__Your goal__
The line containing "HTML, CSS, JavaScript,Bootstrap", and every line after it to the end of the listing, should be repeated exactly; the pictures should not.

★ ★ ★ ★

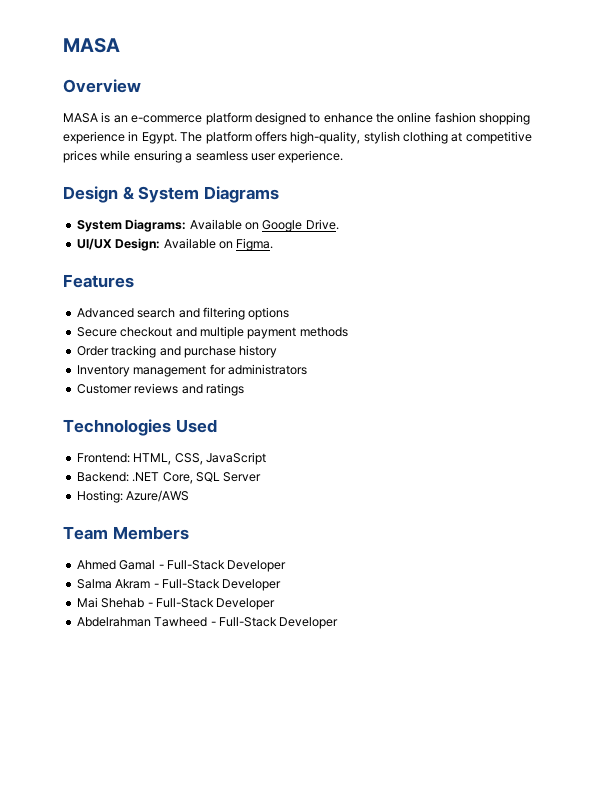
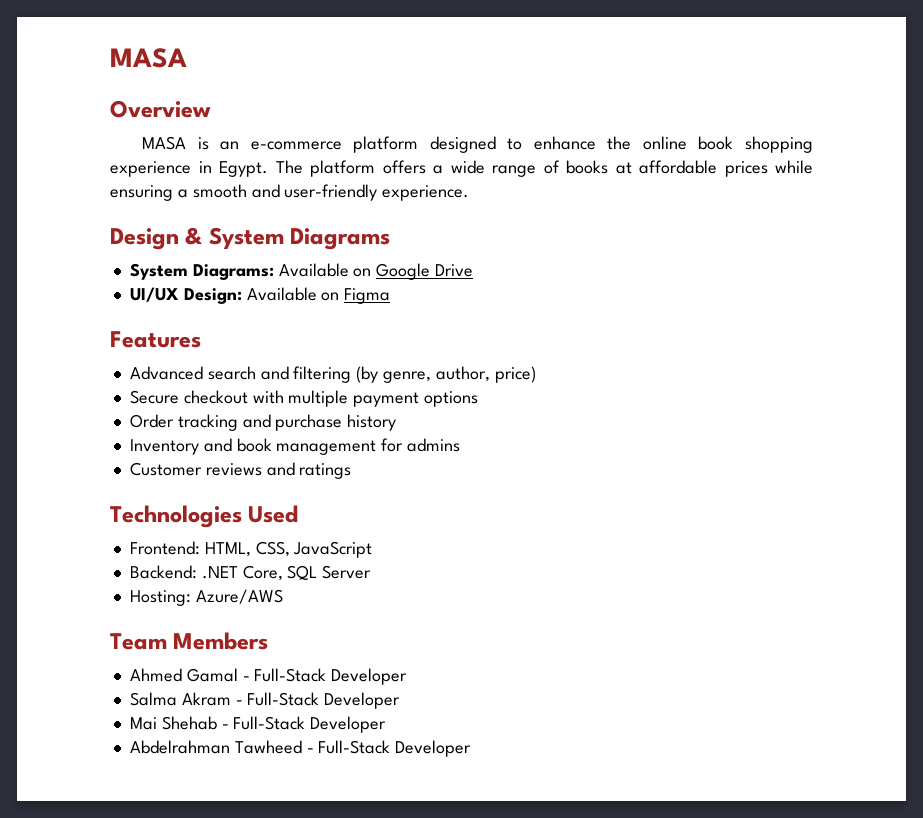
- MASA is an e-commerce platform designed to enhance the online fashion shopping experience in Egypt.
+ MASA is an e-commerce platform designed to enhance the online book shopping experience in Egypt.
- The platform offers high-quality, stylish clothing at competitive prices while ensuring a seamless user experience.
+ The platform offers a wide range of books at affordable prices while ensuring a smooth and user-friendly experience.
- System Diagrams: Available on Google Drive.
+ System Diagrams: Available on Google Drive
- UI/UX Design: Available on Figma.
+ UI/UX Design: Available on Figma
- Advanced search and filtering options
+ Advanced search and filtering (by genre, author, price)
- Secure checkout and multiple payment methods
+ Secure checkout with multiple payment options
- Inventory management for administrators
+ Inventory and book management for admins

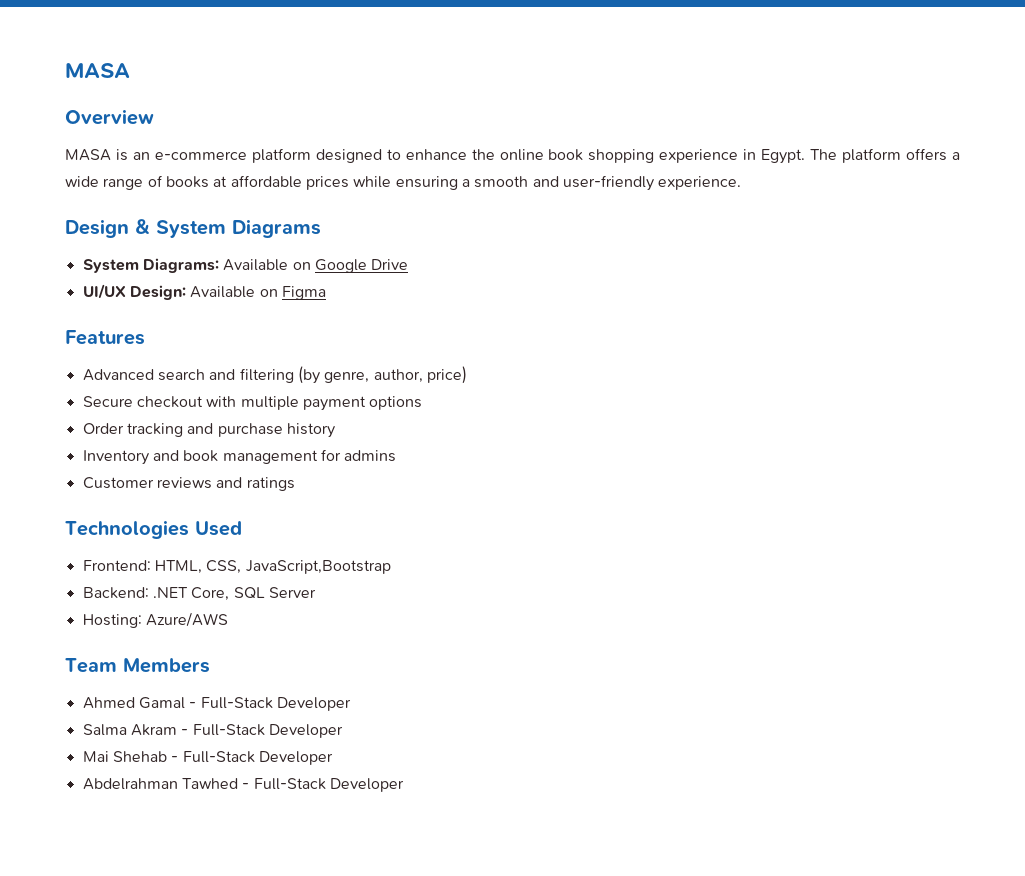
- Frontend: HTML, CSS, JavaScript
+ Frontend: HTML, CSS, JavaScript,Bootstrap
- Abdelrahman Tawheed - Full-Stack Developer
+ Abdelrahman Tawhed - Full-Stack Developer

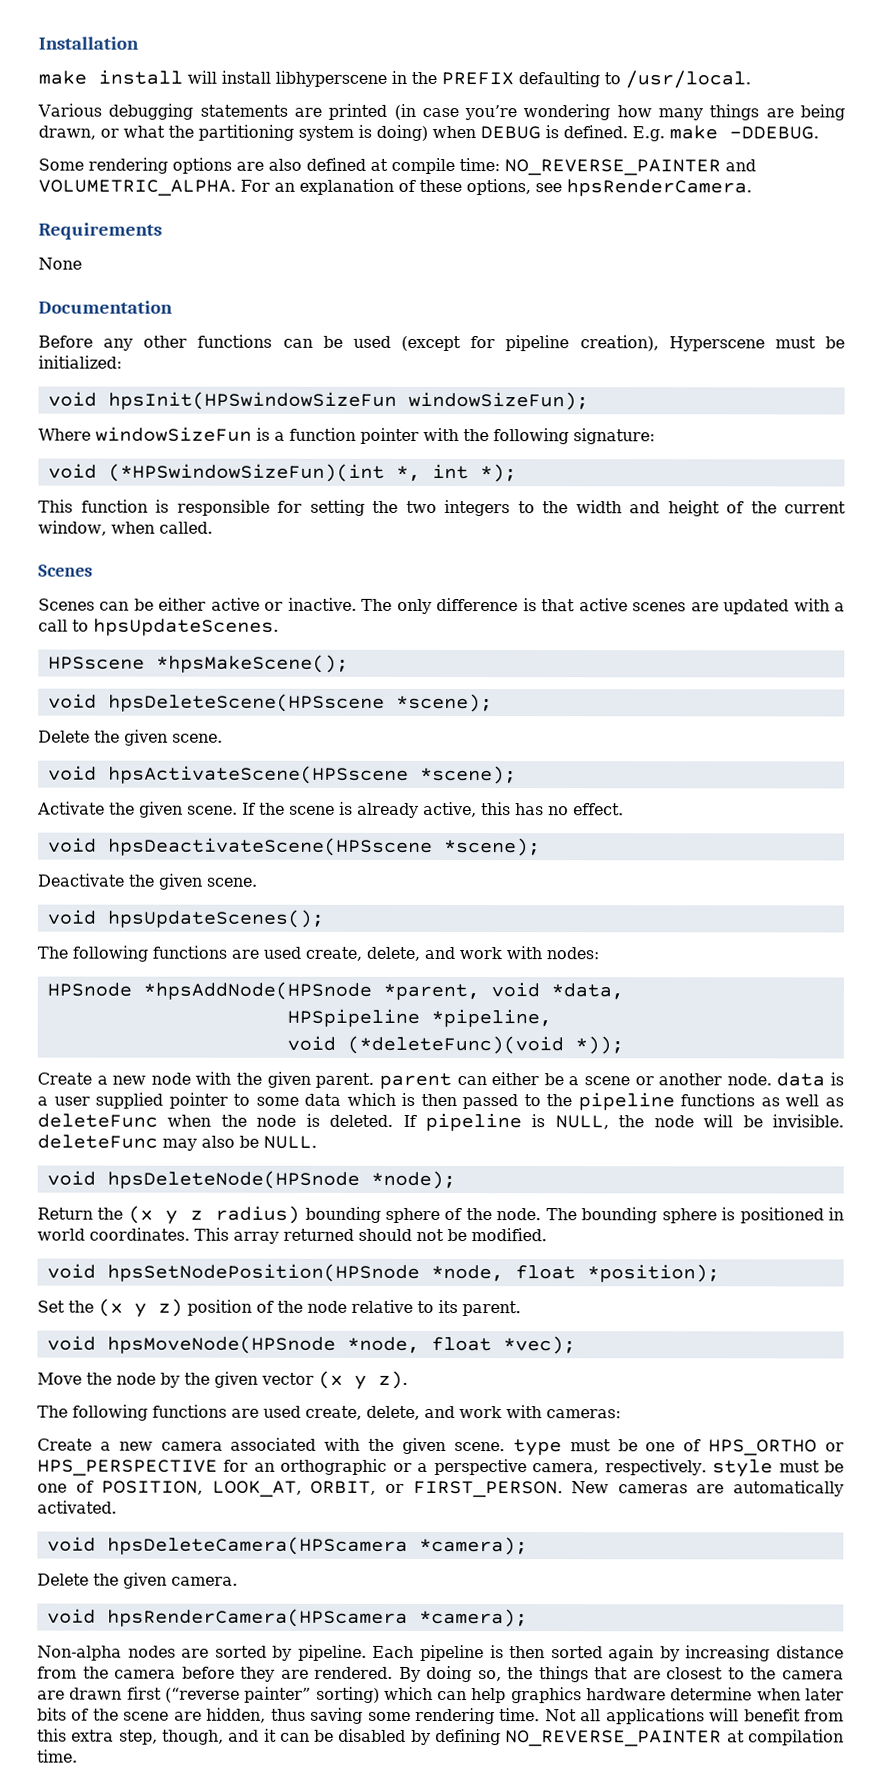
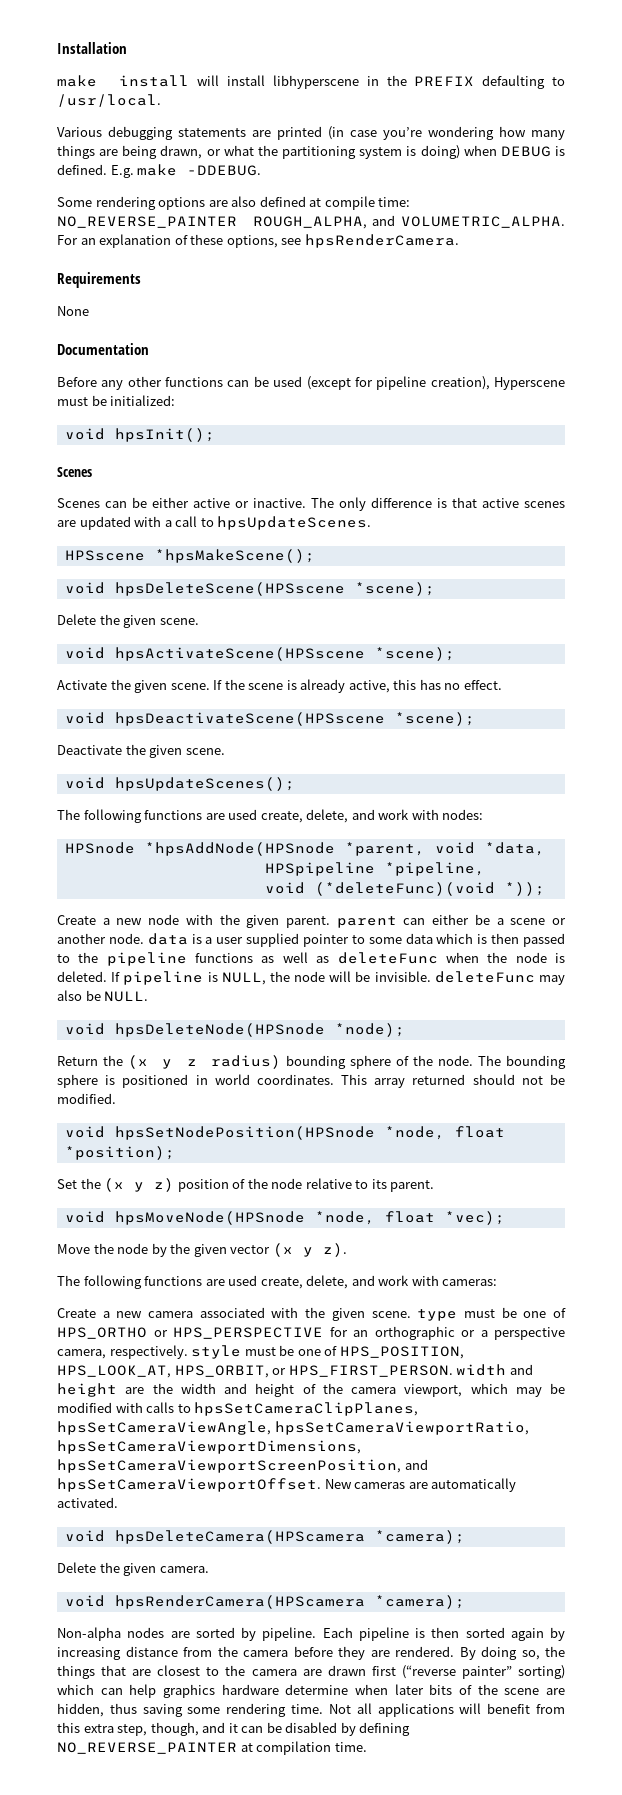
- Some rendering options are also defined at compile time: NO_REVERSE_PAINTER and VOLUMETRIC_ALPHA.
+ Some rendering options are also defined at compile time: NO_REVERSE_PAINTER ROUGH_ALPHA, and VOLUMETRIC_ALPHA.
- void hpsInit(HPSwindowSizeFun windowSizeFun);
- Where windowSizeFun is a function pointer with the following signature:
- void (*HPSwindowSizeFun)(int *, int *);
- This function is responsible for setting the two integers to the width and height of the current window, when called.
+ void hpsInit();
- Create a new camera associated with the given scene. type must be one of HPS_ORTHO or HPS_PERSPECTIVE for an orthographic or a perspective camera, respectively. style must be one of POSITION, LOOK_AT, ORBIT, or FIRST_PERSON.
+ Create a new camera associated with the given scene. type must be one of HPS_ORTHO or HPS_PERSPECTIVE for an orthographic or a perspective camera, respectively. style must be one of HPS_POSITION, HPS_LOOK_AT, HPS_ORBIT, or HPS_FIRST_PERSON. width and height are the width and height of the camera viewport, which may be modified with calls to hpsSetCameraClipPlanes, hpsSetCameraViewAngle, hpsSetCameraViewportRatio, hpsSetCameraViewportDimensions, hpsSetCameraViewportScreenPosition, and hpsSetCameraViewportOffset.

★ ★ ★ ★

__Exercise response__
+ Frontend: HTML, CSS, JavaScript,Bootstrap
- Abdelrahman Tawheed - Full-Stack Developer
+ Abdelrahman Tawhed - Full-Stack Developer

- Some rendering options are also defined at compile time: NO_REVERSE_PAINTER and VOLUMETRIC_ALPHA.
+ Some rendering options are also defined at compile time: NO_REVERSE_PAINTER ROUGH_ALPHA, and VOLUMETRIC_ALPHA.
- void hpsInit(HPSwindowSizeFun windowSizeFun);
- Where windowSizeFun is a function pointer with the following signature:
- void (*HPSwindowSizeFun)(int *, int *);
- This function is responsible for setting the two integers to the width and height of the current window, when called.
+ void hpsInit();
- Create a new camera associated with the given scene. type must be one of HPS_ORTHO or HPS_PERSPECTIVE for an orthographic or a perspective camera, respectively. style must be one of POSITION, LOOK_AT, ORBIT, or FIRST_PERSON.
+ Create a new camera associated with the given scene. type must be one of HPS_ORTHO or HPS_PERSPECTIVE for an orthographic or a perspective camera, respectively. style must be one of HPS_POSITION, HPS_LOOK_AT, HPS_ORBIT, or HPS_FIRST_PERSON. width and height are the width and height of the camera viewport, which may be modified with calls to hpsSetCameraClipPlanes, hpsSetCameraViewAngle, hpsSetCameraViewportRatio, hpsSetCameraViewportDimensions, hpsSetCameraViewportScreenPosition, and hpsSetCameraViewportOffset.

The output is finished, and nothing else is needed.